Please set down, exactly, the line with "[748,439,754,455] i -> [78,645,85,656] // I" and all lines that follow it through the end of the records below.
EXERCISE DATA section start
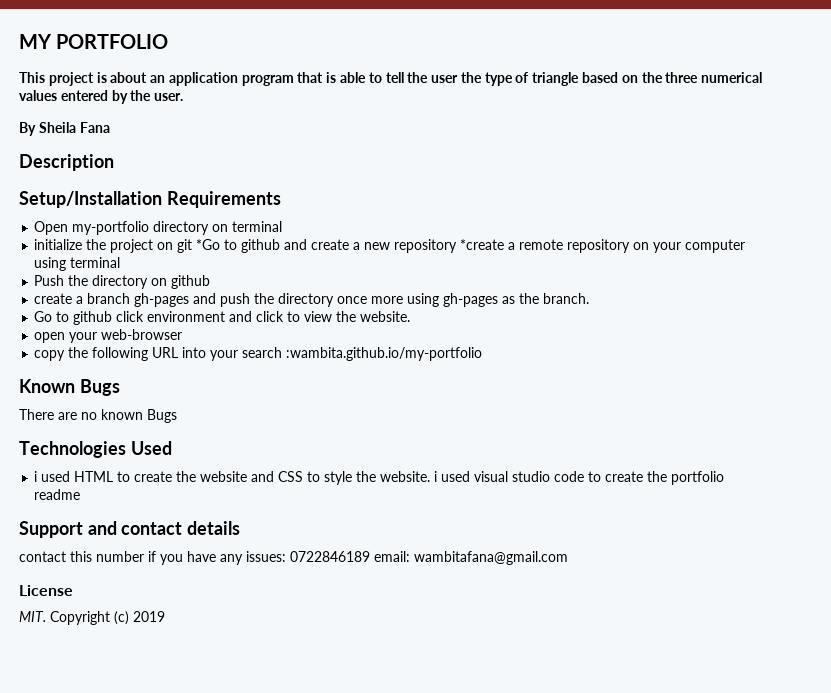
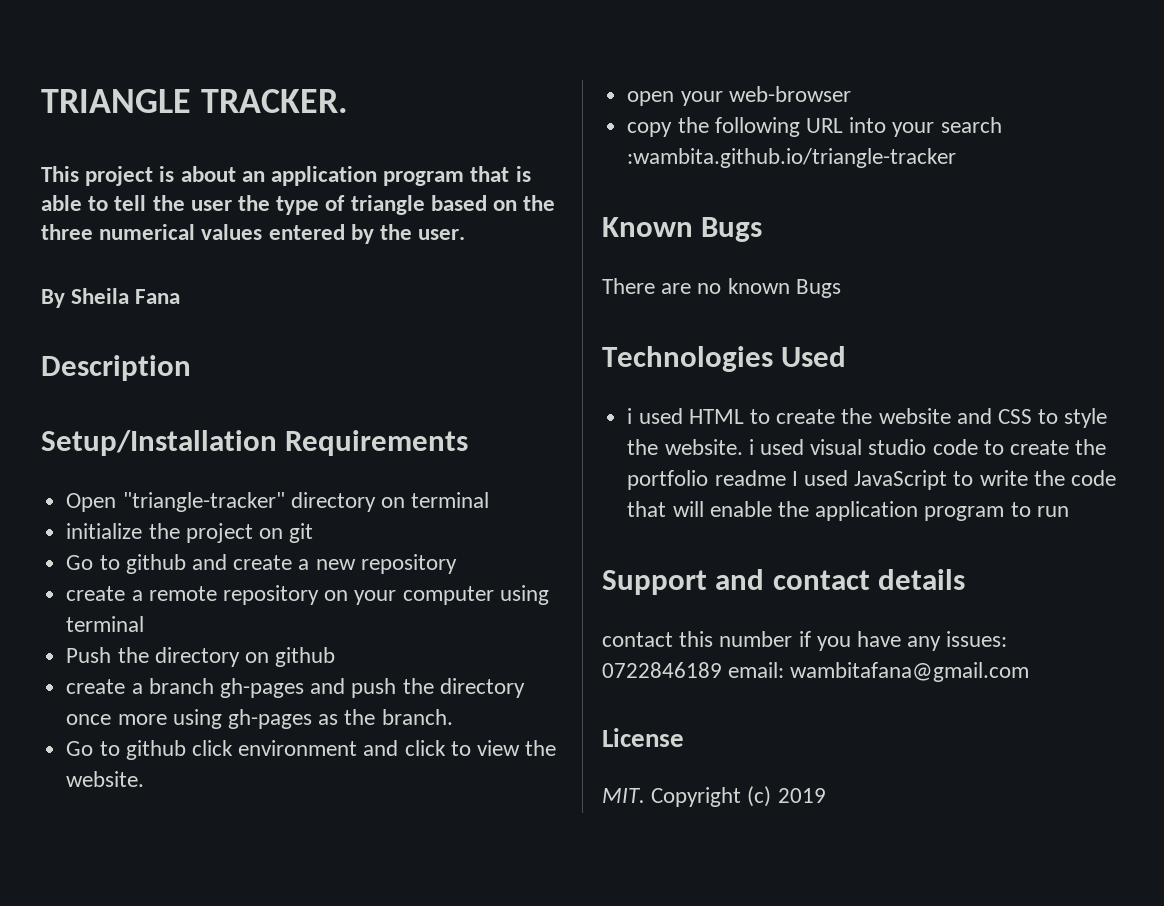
[19,34,169,49] MY PORTFOLIO -> [41,89,348,113] TRIANGLE TRACKER.
[72,221,150,235] my-portfolio -> [122,492,285,512] "triangle-tracker"
[196,239,221,250] *Go -> [66,555,94,570] // Go
[460,239,505,250] *create -> [66,586,126,601] // create
[286,347,483,361] :wambita.github.io/my-portfolio -> [627,148,957,168] :wambita.github.io/triangle-tracker
(81, 494) none -> [791,470,1116,490] [627,501,1069,521] I used JavaScript to write the code that will enable the application program to run

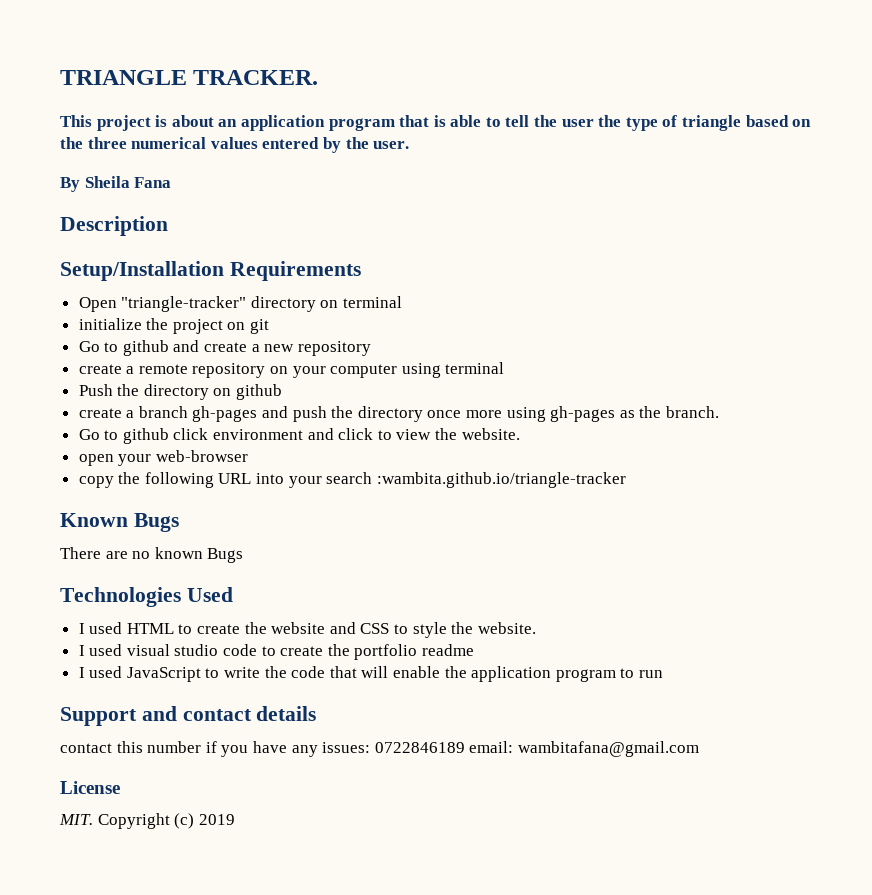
[627,408,633,424] i -> [78,623,85,634] I
[748,439,754,455] i -> [78,645,85,656] // I
(786, 478) none -> (475, 650) //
EXERCISE DATA section end
EXERCISE OUTPUT ▸
[748,439,754,455] i -> [78,645,85,656] // I
(786, 478) none -> (475, 650) //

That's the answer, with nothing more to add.